Ich war schon des Öftern im Flughafen Saigon. Kannte mich aus. Deshalb weiss ich auch: Der Inlandterminal ist fast immer überfüllt und die internationale Ankunftshalle, das Ziel meines ersten Sprints, immer verstopft mit auf Ankommende Wartenden.

Es wurden 200 Meter Spiessrutenlaufen im Freien. Mein Handtrolly flog hinter mir her. Slalom. Rennen um Koffer, Kinder und was sonst noch so kreucht und fleucht zwischen zwei Terminals. Dann die Frage: Wie komme ich in vernünftiger Geschwindigigkeit durch das Gedränge vor der Ankunftshalle? Nun, alles hat seine guten Seiten. Dank meiner letzten Gepäckmisere in Saigon kannte ich Weg und Prozedere.

In aller Ruhe notierte der Polizist meine Daten aus Pass und Gepäckschein, dann liess er mich passieren.

Grossen Koffer geschnappt, kurz eine Unterschrift gegeben und nichts wie hinaus in die Hitze. Es lagen noch 200 Sprintmeter vor mir.
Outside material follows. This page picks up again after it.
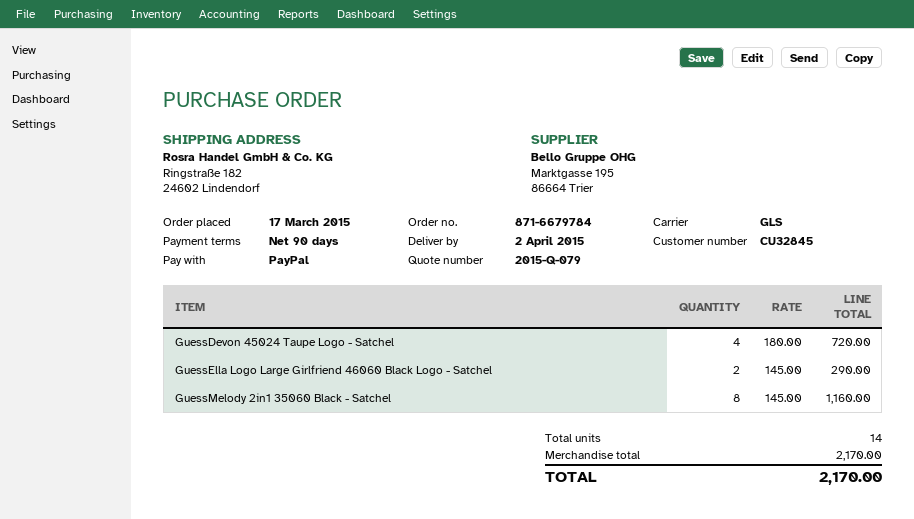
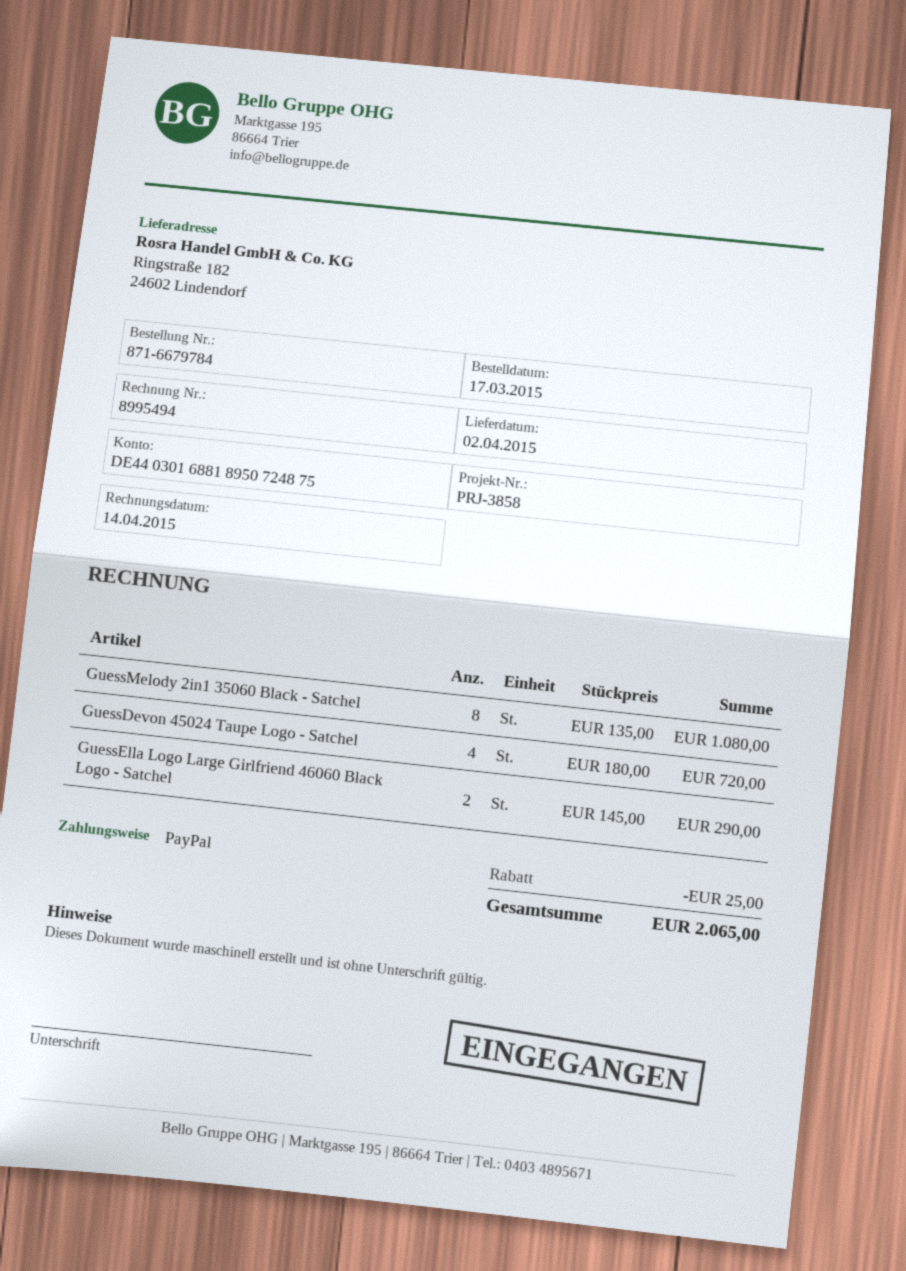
GuessMelody 2in1 35060 Black - Satchel: 8 x 145.00 = 1160.00 -> 8 x 135.00 = 1080.00
discount: none -> 25.00
total: 2170.00 -> 2065.00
Bach nass war ich schon, aber nochmals volle Kanne und los. Der Sprint zurück mit zwei Koffern war noch gefährlicher als der erste. Doch glücklicherweise überrannte ich mit meinem Übergewicht (also beim Gepäck) keinen doof in der Welt herumguckenden Flugpassagier.

Zurück im Domestic-Terminal nochmals Gepäck einchecken, Pass- und Sicherheitskontrolle. Business sei Dank, hier gibt es Spezialzugänge, an langen Schlangen von Wartenden vorbei.

Das Gate für meinen Flug war schon geschlossen als ich schweissüberströmt ankam. Zum Glück erkannten mich die Mitarbeiter von Vietnam Airlines und liessen mich noch einsteigen.

Jeans und Hemd völlig nassgeschwitzt. Der Schweiss tropfte von Nase und Ohren. Bachnass. Nein. Noch nässer liess ich mich in den Sitz fallen und fragte mich, was mein Sitznachbar jetzt wohl denkt. Ein mitleidiger Blick war alles, was ich als Antwort auf mein nach Luft ringend, keuchend hingestammeltes «Hello» erhielt. Er wandte sich grusslos ab und rutschte etwas zur Seite. Dann ging’s nach Hause.